In a little more than a week, Canada will reach a milestone that will
pass more or less unnoticed.

In the context of the continuing debate over drugs, it would be
reasonable to expect some kind of recognition that, on July 11 1908,
Parliament passed our first drug law.

It consisted of only two paragraphs and the title said it all: An Act
to Prohibit the Importation, Manufacture and Sale of Opium for Other
than Medical Purposes.

Before that, opiates and other now-illegal drugs were as freely
available as alcohol and tobacco. The world was not going to hell in
a hand basket. Those who smoked opium were almost exclusively the
Chinese who had immigrated to provide the necessary labour for the
railway and who had evolved a community of their own on the western
frontier. They caused no trouble, showed up for work on time and were
commended for their thrift.

So what led to this decision to clamp down on an activity that was,
until then, on nobody's radar -- if they'd had radar?

That question is explored in detail in Panic and Indifference: The
Politics of Canada's Drug Laws, by P.J. Giffen, Shirley Endicott and
Sylvia Lambert. Published in 1991 by the Canadian Centre on Substance
Abuse (a federal government agency, so it's hardly a manifesto from
the anti-prohibition crowd), it is an essential reference for anyone
who wants to understand how we got into this mess.

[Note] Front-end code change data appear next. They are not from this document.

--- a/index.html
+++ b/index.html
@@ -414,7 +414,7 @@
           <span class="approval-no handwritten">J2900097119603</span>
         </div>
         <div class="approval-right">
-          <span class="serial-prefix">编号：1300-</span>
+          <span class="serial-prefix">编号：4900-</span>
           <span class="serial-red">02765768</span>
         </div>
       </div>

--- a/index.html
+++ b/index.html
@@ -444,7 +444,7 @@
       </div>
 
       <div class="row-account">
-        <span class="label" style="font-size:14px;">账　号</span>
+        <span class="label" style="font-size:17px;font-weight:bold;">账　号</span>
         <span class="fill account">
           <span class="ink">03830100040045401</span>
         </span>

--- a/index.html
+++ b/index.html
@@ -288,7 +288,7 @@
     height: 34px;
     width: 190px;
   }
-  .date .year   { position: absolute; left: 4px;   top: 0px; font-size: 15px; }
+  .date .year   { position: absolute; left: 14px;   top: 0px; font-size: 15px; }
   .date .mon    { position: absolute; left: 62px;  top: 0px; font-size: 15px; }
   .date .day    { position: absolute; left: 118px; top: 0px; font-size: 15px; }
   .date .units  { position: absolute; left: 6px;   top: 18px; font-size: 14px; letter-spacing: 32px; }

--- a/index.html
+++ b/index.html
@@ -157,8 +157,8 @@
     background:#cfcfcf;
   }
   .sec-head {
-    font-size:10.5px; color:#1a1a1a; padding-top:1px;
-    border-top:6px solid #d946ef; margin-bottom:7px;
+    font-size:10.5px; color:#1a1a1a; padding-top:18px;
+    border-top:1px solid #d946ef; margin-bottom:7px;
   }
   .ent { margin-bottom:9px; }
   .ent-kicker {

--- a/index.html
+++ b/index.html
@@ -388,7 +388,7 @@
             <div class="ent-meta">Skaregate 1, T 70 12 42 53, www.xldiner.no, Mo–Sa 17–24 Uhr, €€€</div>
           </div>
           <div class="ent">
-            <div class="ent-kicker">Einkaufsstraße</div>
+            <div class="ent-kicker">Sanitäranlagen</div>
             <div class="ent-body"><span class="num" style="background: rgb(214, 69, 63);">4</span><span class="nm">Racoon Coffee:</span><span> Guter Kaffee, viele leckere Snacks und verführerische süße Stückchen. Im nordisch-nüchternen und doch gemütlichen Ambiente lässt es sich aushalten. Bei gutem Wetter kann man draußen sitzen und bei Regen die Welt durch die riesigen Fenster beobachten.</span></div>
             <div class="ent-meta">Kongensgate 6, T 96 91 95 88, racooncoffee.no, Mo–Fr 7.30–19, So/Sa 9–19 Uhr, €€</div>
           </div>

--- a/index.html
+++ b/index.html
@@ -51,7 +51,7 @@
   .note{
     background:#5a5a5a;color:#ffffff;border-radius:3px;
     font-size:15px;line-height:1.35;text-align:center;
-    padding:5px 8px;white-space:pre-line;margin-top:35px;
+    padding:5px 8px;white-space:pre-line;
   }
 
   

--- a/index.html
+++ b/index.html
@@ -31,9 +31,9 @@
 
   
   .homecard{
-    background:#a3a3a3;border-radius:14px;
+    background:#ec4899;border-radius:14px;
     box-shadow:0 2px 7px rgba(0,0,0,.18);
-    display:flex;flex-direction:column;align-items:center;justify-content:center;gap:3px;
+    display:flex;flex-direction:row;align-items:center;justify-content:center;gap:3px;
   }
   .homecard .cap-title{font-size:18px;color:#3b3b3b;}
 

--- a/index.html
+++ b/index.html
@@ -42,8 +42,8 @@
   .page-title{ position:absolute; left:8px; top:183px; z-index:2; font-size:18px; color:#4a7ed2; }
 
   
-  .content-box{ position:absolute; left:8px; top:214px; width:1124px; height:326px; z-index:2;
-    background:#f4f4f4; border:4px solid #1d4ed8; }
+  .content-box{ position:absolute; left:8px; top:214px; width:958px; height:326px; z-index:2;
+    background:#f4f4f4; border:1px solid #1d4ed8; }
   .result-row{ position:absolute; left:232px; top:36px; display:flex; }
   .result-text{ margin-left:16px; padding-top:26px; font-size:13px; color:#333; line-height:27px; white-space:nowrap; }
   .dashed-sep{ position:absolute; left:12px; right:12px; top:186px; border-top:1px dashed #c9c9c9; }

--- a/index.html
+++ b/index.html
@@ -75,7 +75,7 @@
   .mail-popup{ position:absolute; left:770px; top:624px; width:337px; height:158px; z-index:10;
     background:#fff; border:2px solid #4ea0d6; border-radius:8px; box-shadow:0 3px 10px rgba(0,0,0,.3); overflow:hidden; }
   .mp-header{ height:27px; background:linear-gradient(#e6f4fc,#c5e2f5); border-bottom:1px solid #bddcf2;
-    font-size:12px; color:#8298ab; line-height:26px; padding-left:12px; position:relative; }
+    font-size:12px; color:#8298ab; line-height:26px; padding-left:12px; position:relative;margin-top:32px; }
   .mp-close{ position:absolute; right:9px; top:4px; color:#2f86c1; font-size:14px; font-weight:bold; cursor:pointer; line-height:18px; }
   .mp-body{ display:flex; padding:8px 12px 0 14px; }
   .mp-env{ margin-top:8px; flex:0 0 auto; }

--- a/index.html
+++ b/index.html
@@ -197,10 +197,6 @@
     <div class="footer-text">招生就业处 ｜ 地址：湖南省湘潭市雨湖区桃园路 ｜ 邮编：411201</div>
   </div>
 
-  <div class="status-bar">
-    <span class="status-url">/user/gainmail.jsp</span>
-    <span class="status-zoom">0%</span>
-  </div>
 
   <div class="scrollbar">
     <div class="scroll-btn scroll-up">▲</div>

Their answer is a complex mix of three factors: a pervasive climate
of moral reform in North America, particularly on the frontiers,
assisted by a protestant-clergy-driven international movement to
restrict the use of opium; racial hostility; and the involvement of
Mackenzie King.

Moral reform was the inevitable offshoot of the conviction held by
European colonizers that their very presence here was proof of their
natural superiority. It was their duty to see to the moral well-being
of the lesser races. The growing pressure against opium use, as the
authors point out, created a situation in which "domestic action came
to be defined as a necessary complement to international measures
intended in the first instance to alleviate the [opium] problem in
China." (If they had had irony way back then, they would have noted
that the Chinese had been introduced to opium by their British colonizers.)

Racial hostility grew slowly but steadily, from the time of the
arrival of the first Chinese looking for a new life in the Fraser
River gold rush of the mid-1850s, until the anti-Asian riots in
Vancouver in 1907. The many myths generated by white xenophobia were
dominated by fears of sexual predation and perversion.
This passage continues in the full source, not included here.